Cuando Sanz Montes convierte la cruz en barricada

Cuando Sanz Montes convierte la cruz en barricada

Por más que el arzobispo de Oviedo, Jesús Sanz Montes, quiera convertir su última tribuna en ABC en una defensa espiritual de la Cruz del Valle de los Caídos —ahora Valle de Cuelgamuros—, lo cierto es que su discurso se ancla más en el combate político que en el consuelo cristiano. Bajo el título Un Valle sin vallas, Sanz denuncia lo que llama una “fijación ideológica beligerante” contra el recinto, pero lo hace con un tono que, paradójicamente, alimenta esa misma beligerancia que dice combatir.

No hay reconciliación posible cuando se niega la existencia de un dolor colectivo pendiente de sanar. Tampoco cuando se desprecia el derecho de una sociedad democrática a reinterpretar sus símbolos, sus espacios y su relato histórico. Porque eso es lo que está en juego: no la fe, ni siquiera la liturgia, sino el lugar que ocupa la verdad en una historia escrita durante años por vencedores.

El arzobispo habla de una “memoria sesgada”, cuando lo que molesta, en realidad, es que por primera vez se escuche la otra mitad del país. Aquella que fue silenciada, enterrada en fosas comunes, excluida de los altares. El Valle fue construido con mano de obra forzada, bajo un régimen dictatorial que lo consagró no a la reconciliación, sino a la glorificación de su victoria. La resignificación no es una ofensa: es una corrección histórica. Una deuda.

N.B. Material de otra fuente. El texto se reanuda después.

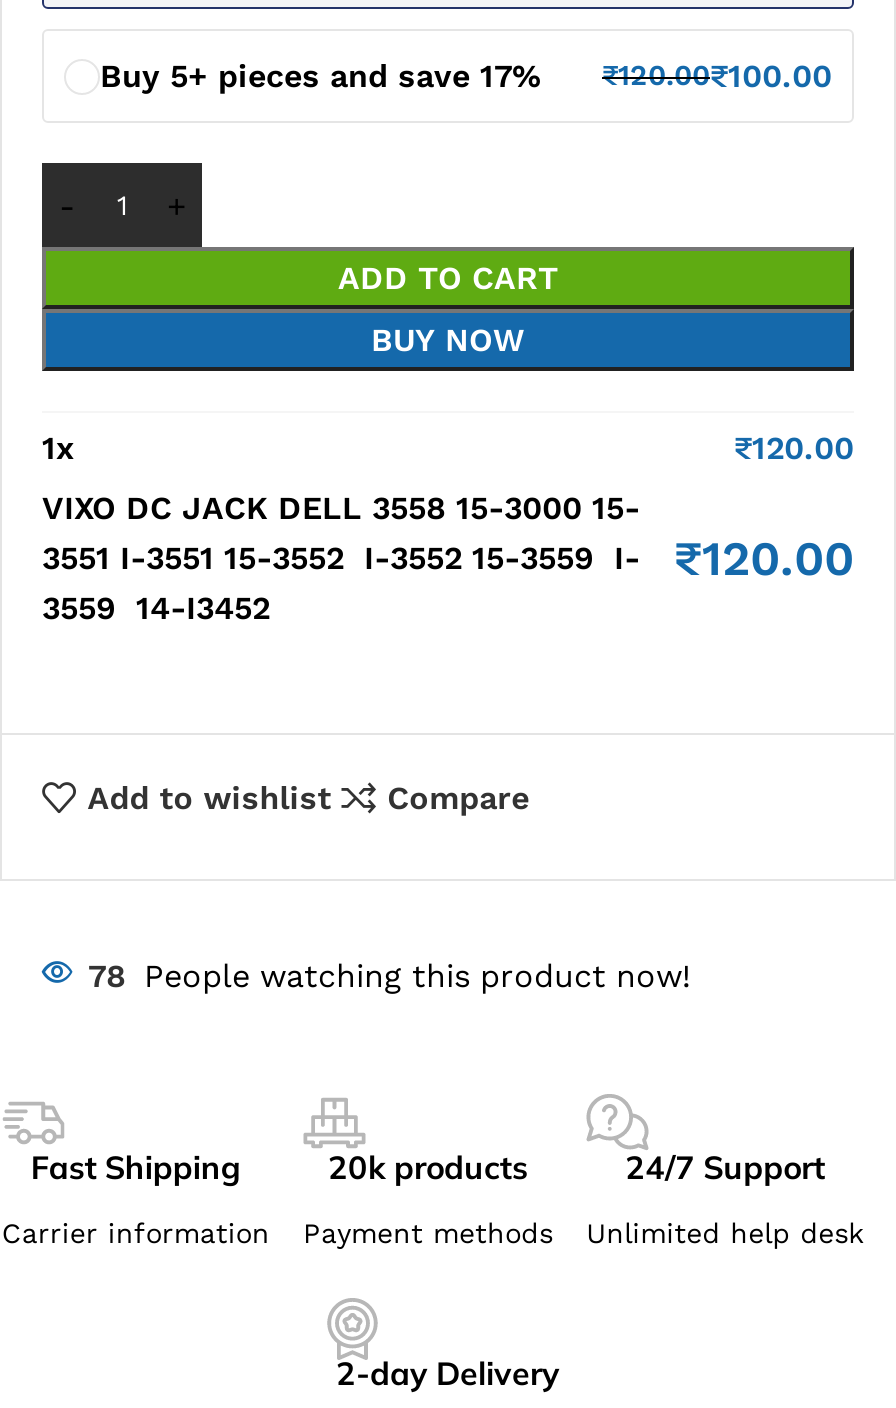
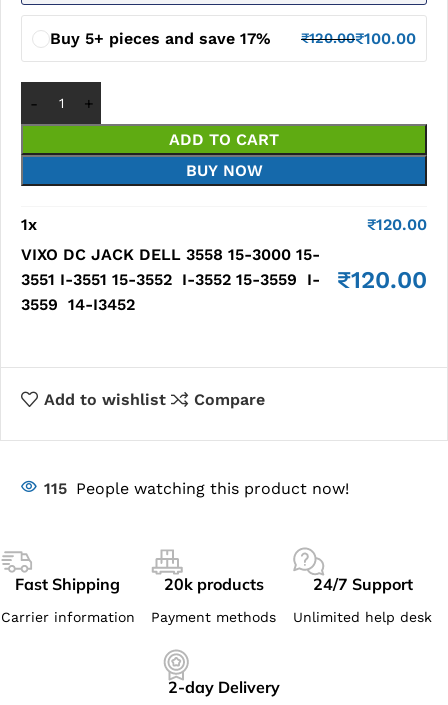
[88,956,690,994] 78 People watching this product now! -> [44,478,349,498] 115 People watching this product now!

Resulta llamativo que quien invoca la espiritualidad cristiana para defender un mausoleo cargado de simbolismo franquista, utilice el lenguaje del resentimiento político —“arma de distracción masiva”, “cortina de humo”, “laicismo impositivo”— para deslegitimar una política de memoria. ¿No hay aquí, acaso, una inversión interesada de los papeles?

La Cruz puede ser, como dice Sanz, un símbolo de redención. Pero también fue usada como estandarte por quienes bendijeron un golpe de Estado y una dictadura. La Iglesia española, al menos en parte, ha reconocido ese pasado con humildad. Sería deseable que quienes hoy la representan no se aferren a ese símbolo como si fuera intocable, sin asumir lo que representa para tantos que aún esperan justicia.

No se trata de “acallar la presencia cristiana”, sino de liberarla de las cargas políticas que la comprometen. De permitir que la oración no esté encadenada a la nostalgia de un régimen. De separar, de una vez por todas, fe y poder. Porque la verdadera cruz cristiana no necesita altura ni piedra; necesita verdad, justicia y compasión.